YOUR INSTRUCTIONS
Below are some records. Say in a single number how many of their lines include the word "column".

EXCERPTED RECORDS

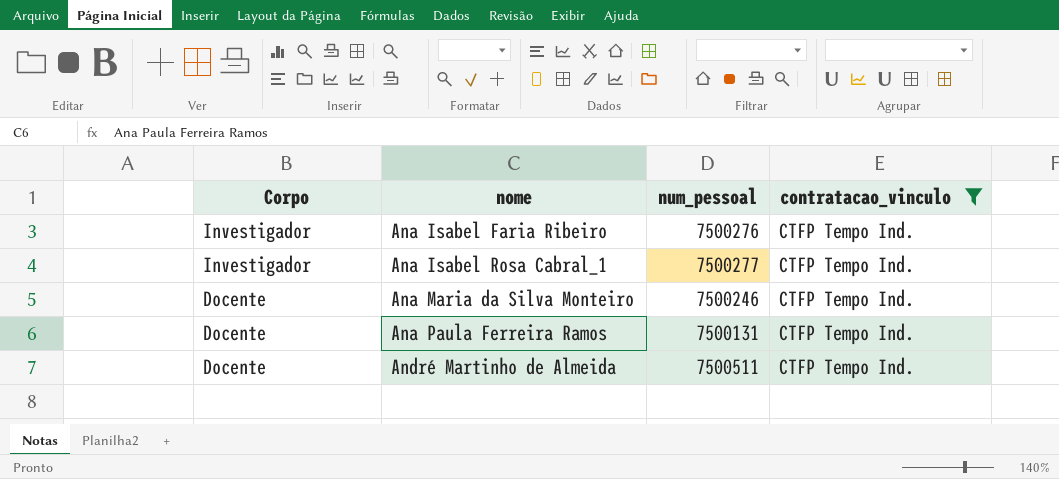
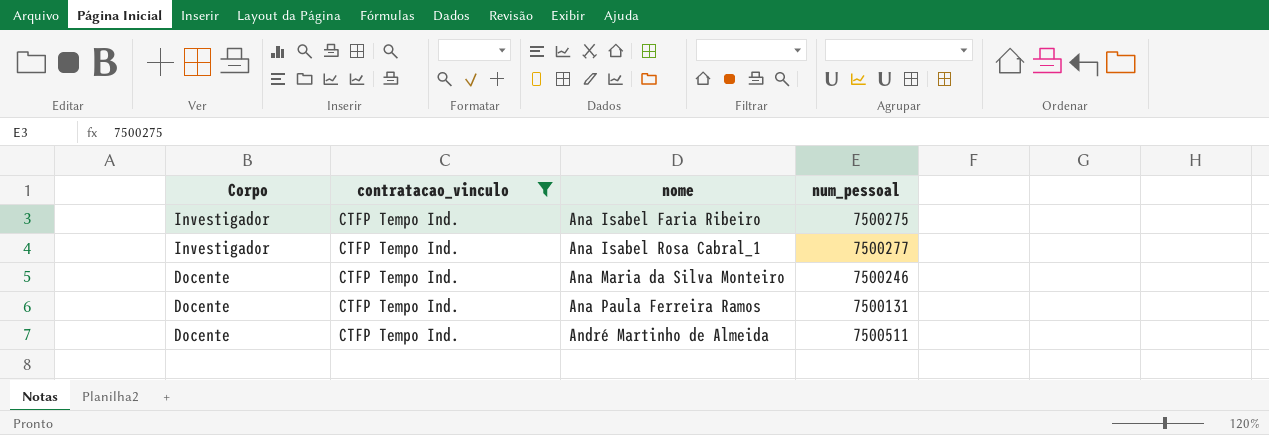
column contratacao_vinculo | position: 4 -> 2
Ana Isabel Faria Ribeiro | num_pessoal: 7500276 -> 7500275

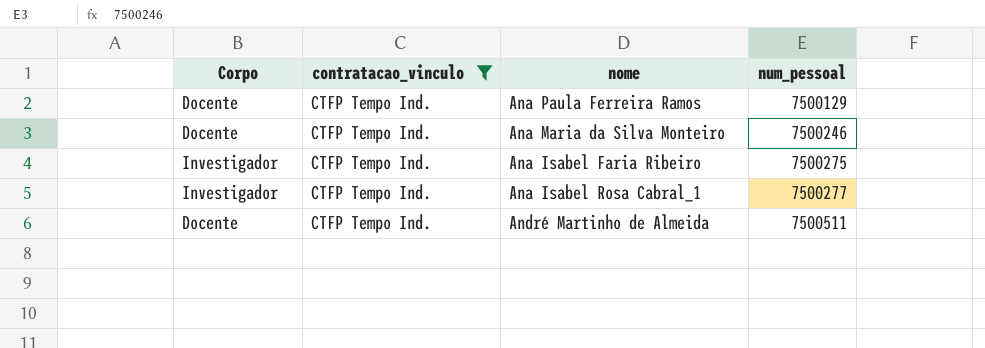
row order: Corpo descending -> num_pessoal ascending
Ana Paula Ferreira Ramos | num_pessoal: 7500131 -> 7500129

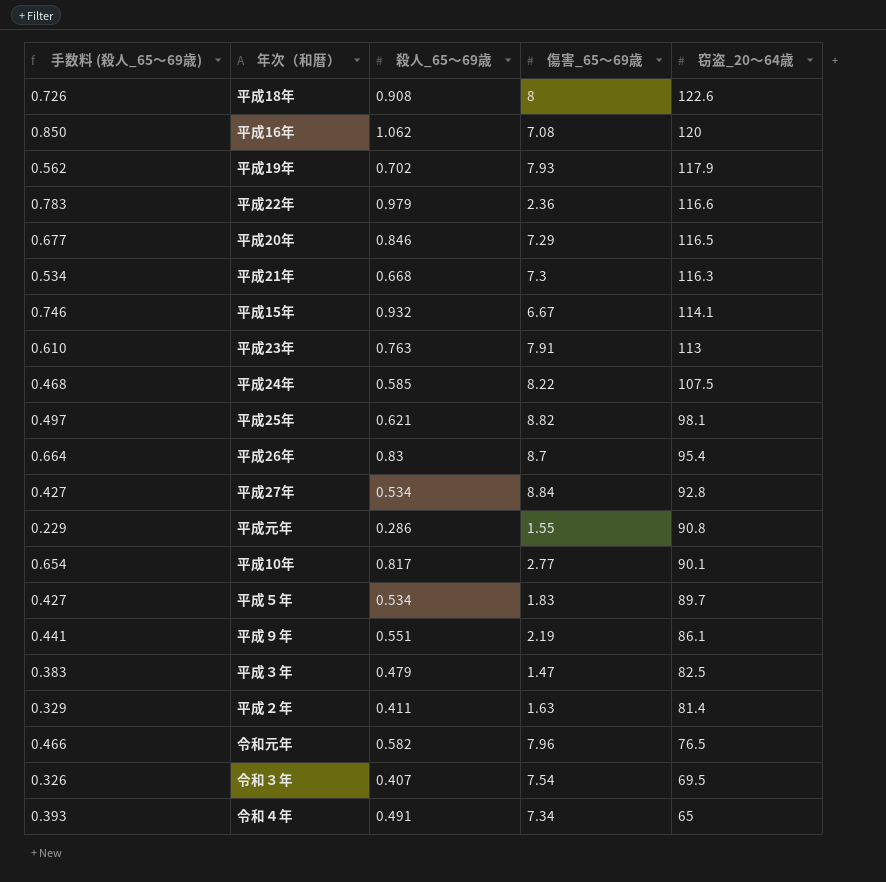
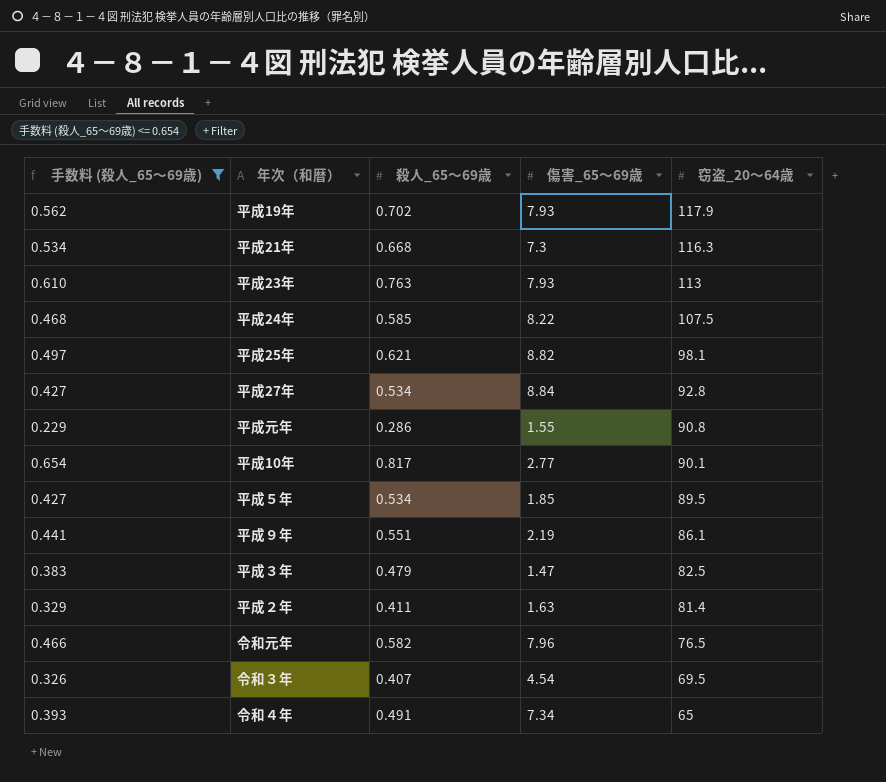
filter: none -> 手数料 (殺人_65～69歳) <= 0.654
平成23年 | 傷害_65～69歳: 7.91 -> 7.93
平成５年 | 傷害_65～69歳: 1.83 -> 1.85
平成５年 | 窃盗_20～64歳: 89.7 -> 89.5
令和３年 | 傷害_65～69歳: 7.54 -> 4.54

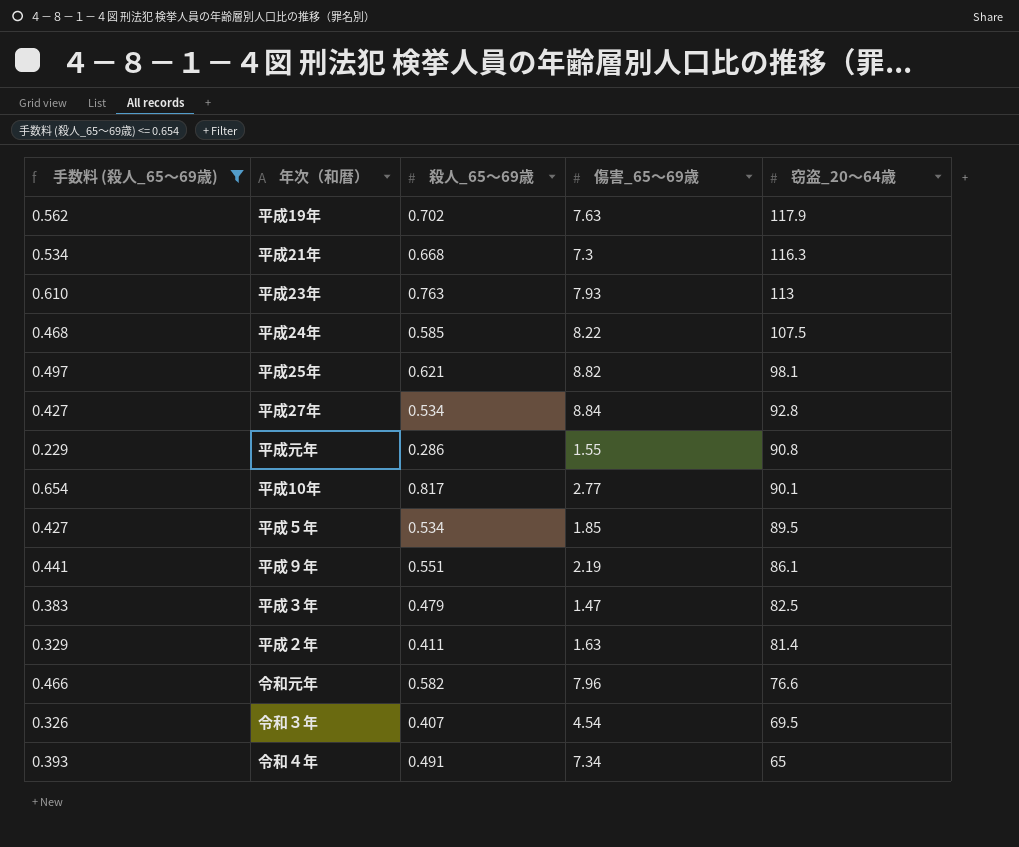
平成19年 | 傷害_65～69歳: 7.93 -> 7.63
令和元年 | 窃盗_20～64歳: 76.5 -> 76.6

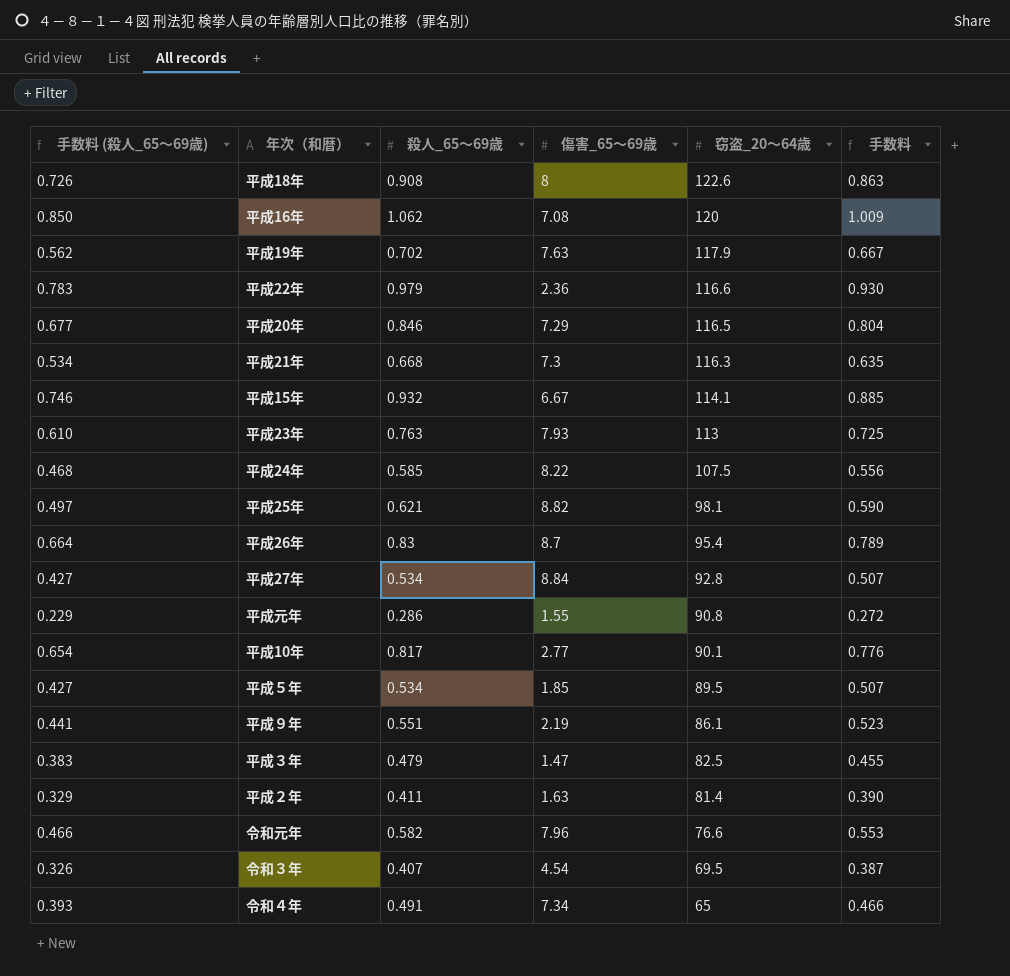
filter: 手数料 (殺人_65～69歳) <= 0.654 -> none
column 手数料 | formula: none -> [殺人_65～69歳] * 0.95

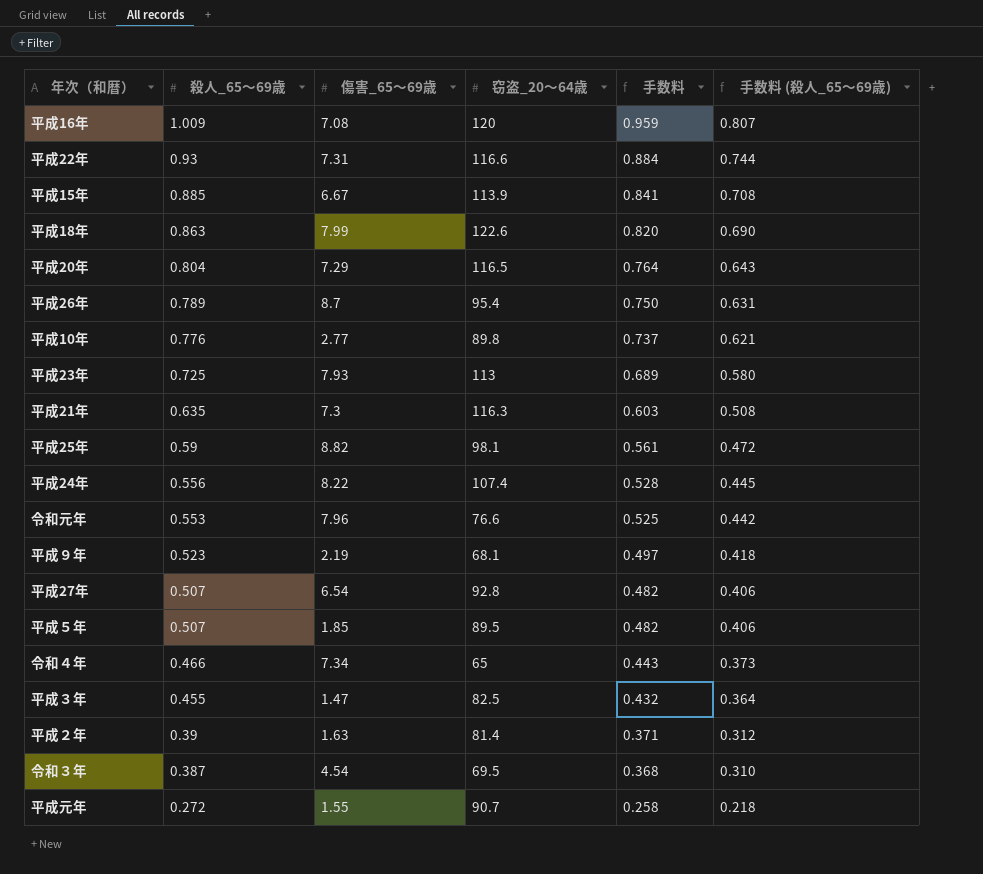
row order: 窃盗_20～64歳 descending -> 殺人_65～69歳 descending
column 手数料 (殺人_65～69歳) | position: 1 -> 6
row 平成19年: 0.562 | 0.702 | 7.63 | 117.9 | 0.667 -> none
平成16年 | 殺人_65～69歳: 1.062 -> 1.009
平成16年 | 手数料: 1.009 -> 0.959
平成16年 | 手数料 (殺人_65～69歳): 0.850 -> 0.807
平成22年 | 殺人_65～69歳: 0.979 -> 0.93
平成22年 | 傷害_65～69歳: 2.36 -> 7.31
平成22年 | 手数料: 0.930 -> 0.884
平成22年 | 手数料 (殺人_65～69歳): 0.783 -> 0.744
平成15年 | 殺人_65～69歳: 0.932 -> 0.885
平成15年 | 窃盗_20～64歳: 114.1 -> 113.9
平成15年 | 手数料: 0.885 -> 0.841
平成15年 | 手数料 (殺人_65～69歳): 0.746 -> 0.708
平成18年 | 殺人_65～69歳: 0.908 -> 0.863
平成18年 | 傷害_65～69歳: 8 -> 7.99
平成18年 | 手数料: 0.863 -> 0.820
平成18年 | 手数料 (殺人_65～69歳): 0.726 -> 0.690
平成20年 | 殺人_65～69歳: 0.846 -> 0.804
平成20年 | 手数料: 0.804 -> 0.764
平成20年 | 手数料 (殺人_65～69歳): 0.677 -> 0.643
平成26年 | 殺人_65～69歳: 0.83 -> 0.789
平成26年 | 手数料: 0.789 -> 0.750
平成26年 | 手数料 (殺人_65～69歳): 0.664 -> 0.631
平成10年 | 殺人_65～69歳: 0.817 -> 0.776
平成10年 | 窃盗_20～64歳: 90.1 -> 89.8
平成10年 | 手数料: 0.776 -> 0.737
平成10年 | 手数料 (殺人_65～69歳): 0.654 -> 0.621
平成23年 | 殺人_65～69歳: 0.763 -> 0.725
平成23年 | 手数料: 0.725 -> 0.689
平成23年 | 手数料 (殺人_65～69歳): 0.610 -> 0.580
平成21年 | 殺人_65～69歳: 0.668 -> 0.635
平成21年 | 手数料: 0.635 -> 0.603
平成21年 | 手数料 (殺人_65～69歳): 0.534 -> 0.508
平成25年 | 殺人_65～69歳: 0.621 -> 0.59
平成25年 | 手数料: 0.590 -> 0.561
平成25年 | 手数料 (殺人_65～69歳): 0.497 -> 0.472
平成24年 | 殺人_65～69歳: 0.585 -> 0.556
平成24年 | 窃盗_20～64歳: 107.5 -> 107.4
平成24年 | 手数料: 0.556 -> 0.528
平成24年 | 手数料 (殺人_65～69歳): 0.468 -> 0.445
令和元年 | 殺人_65～69歳: 0.582 -> 0.553
令和元年 | 手数料: 0.553 -> 0.525
令和元年 | 手数料 (殺人_65～69歳): 0.466 -> 0.442
平成９年 | 殺人_65～69歳: 0.551 -> 0.523
平成９年 | 窃盗_20～64歳: 86.1 -> 68.1
平成９年 | 手数料: 0.523 -> 0.497
平成９年 | 手数料 (殺人_65～69歳): 0.441 -> 0.418
平成27年 | 殺人_65～69歳: 0.534 -> 0.507
平成27年 | 傷害_65～69歳: 8.84 -> 6.54
平成27年 | 手数料: 0.507 -> 0.482
平成27年 | 手数料 (殺人_65～69歳): 0.427 -> 0.406
平成５年 | 殺人_65～69歳: 0.534 -> 0.507
平成５年 | 手数料: 0.507 -> 0.482
平成５年 | 手数料 (殺人_65～69歳): 0.427 -> 0.406
令和４年 | 殺人_65～69歳: 0.491 -> 0.466
令和４年 | 手数料: 0.466 -> 0.443
令和４年 | 手数料 (殺人_65～69歳): 0.393 -> 0.373
平成３年 | 殺人_65～69歳: 0.479 -> 0.455
平成３年 | 手数料: 0.455 -> 0.432
平成３年 | 手数料 (殺人_65～69歳): 0.383 -> 0.364
平成２年 | 殺人_65～69歳: 0.411 -> 0.39
平成２年 | 手数料: 0.390 -> 0.371
平成２年 | 手数料 (殺人_65～69歳): 0.329 -> 0.312
令和３年 | 殺人_65～69歳: 0.407 -> 0.387
令和３年 | 手数料: 0.387 -> 0.368
令和３年 | 手数料 (殺人_65～69歳): 0.326 -> 0.310
平成元年 | 殺人_65～69歳: 0.286 -> 0.272
平成元年 | 窃盗_20～64歳: 90.8 -> 90.7
平成元年 | 手数料: 0.272 -> 0.258
平成元年 | 手数料 (殺人_65～69歳): 0.229 -> 0.218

RESPONSE
3